O evento surgiu em resposta a um antigo anseio da equipe do Sesc Sorocaba de dar nova forma ao Terra Rasgada, projeto de artes, música, dança e teatro realizado na década de 1990. Com o tema “O que seria do mundo sem as coisas que não existem?”, o Frestas propõe um vislumbre quanto à potência da arte para modificar o estado das coisas. O projeto curatorial teve como base o espetáculo teatral O que Seria de Nós Sem as Coisas que Não Existem (2006), do Lume Teatro – Núcleo Interdisciplinar de Pesquisas Teatrais da Unicamp.
O curador Josué Mattos explica que é uma coincidência o tema das “coisas que não existem” também estar presente na Bienal de São Paulo deste ano e destaca o valor da disparidade para a montagem em Sorocaba. “Pela via da disparidade e incoerência entre uma obra e outra é que se produz uma terceira coisa: o debate que a gente vai tentar instigar no público”, acrescenta.
O projeto tem três diferentes núcleos expositivos e uma programação com espetáculos de teatro, intervenções musicais e performances. Entre os confirmados, estão artistas internacionais como Anton Steenbock (Alemanha), Ana Gallardo (Argentina), Núria Güell (Espanha), Kristina Norman (Estônia) e Marcela Armas (México), além de brasileiros de diferentes gerações como Barbara Wagner, Brígida Baltar, Bruno Moreschi, Bruno Vilela, Caetano Dias, Daniel Santiago, Lenora de Barros, Laura Belém, Lume Teatro, Raquel Stolf, Regina Parra, Rochelle Costi, Sandra Cinto e Tom Zé, entre outros.

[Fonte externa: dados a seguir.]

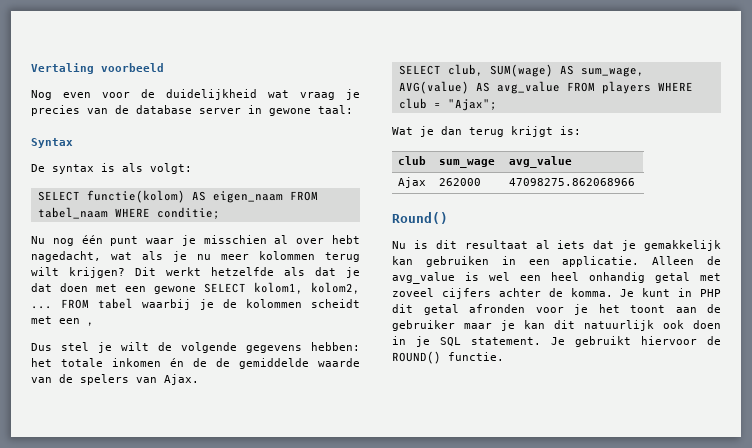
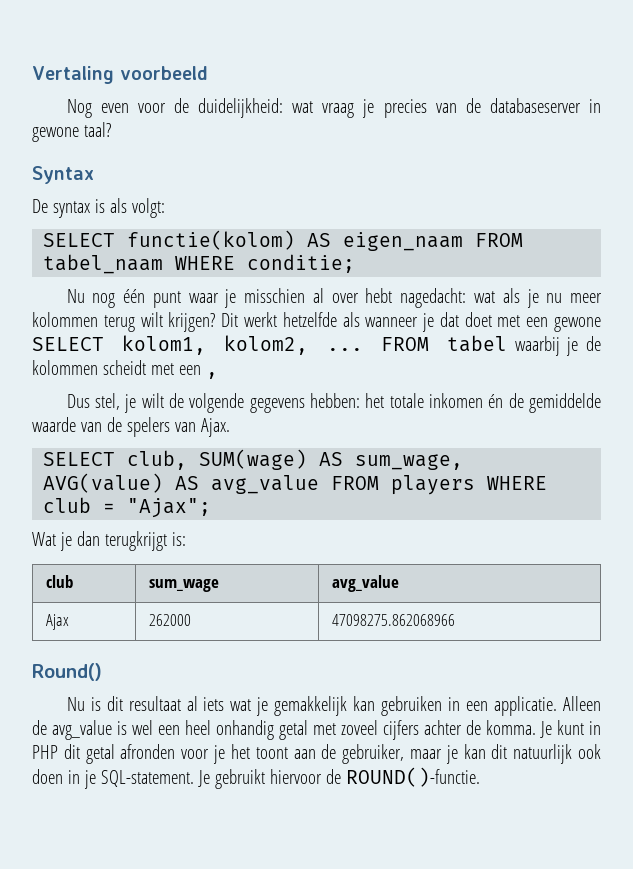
[166,89,257,100] duidelijkheid -> [198,98,284,118] duidelijkheid:
[136,105,241,114] database server -> [489,98,581,113] databaseserver
[318,105,353,114] taal: -> [83,122,111,137] taal?
[31,251,101,262] nagedacht, -> [400,288,467,308] nagedacht:
[315,267,336,276] dat -> [365,317,419,327] wanneer
[60,283,88,292] doen -> [464,312,492,327] doet
[61,342,89,351] stel -> [95,393,121,410] stel,
[216,358,230,367] de -> (524, 400) none
[469,126,553,137] terug krijgt -> [104,531,167,551] terugkrijgt
[593,240,615,249] dat -> [230,699,252,711] wat
[392,320,455,331] gebruiker -> [342,744,405,764] gebruiker,
[440,337,541,346] SQL statement. -> [100,770,194,787] SQL-statement.
[392,351,504,364] ROUND() functie. -> [345,767,480,787] ROUND()-functie.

A coordenadora de programação do Sesc Sorocaba, Kátia Pensa Barelli, explica que, a longo prazo, o objetivo é mobilizar instituições, artistas e público em torno da arte e suas questões mais amplas, como a arte-educação e a formação da cidadania. “O desejo da equipe do Sesc Sorocaba era realizar um projeto de artes visuais processual e de grande envergadura, que pudesse ocupar a cidade”, explica. “Representa também um importante e necessário deslocamento no mapa de grandes eventos de arte contemporânea, que geralmente ocorrem nas capitais.”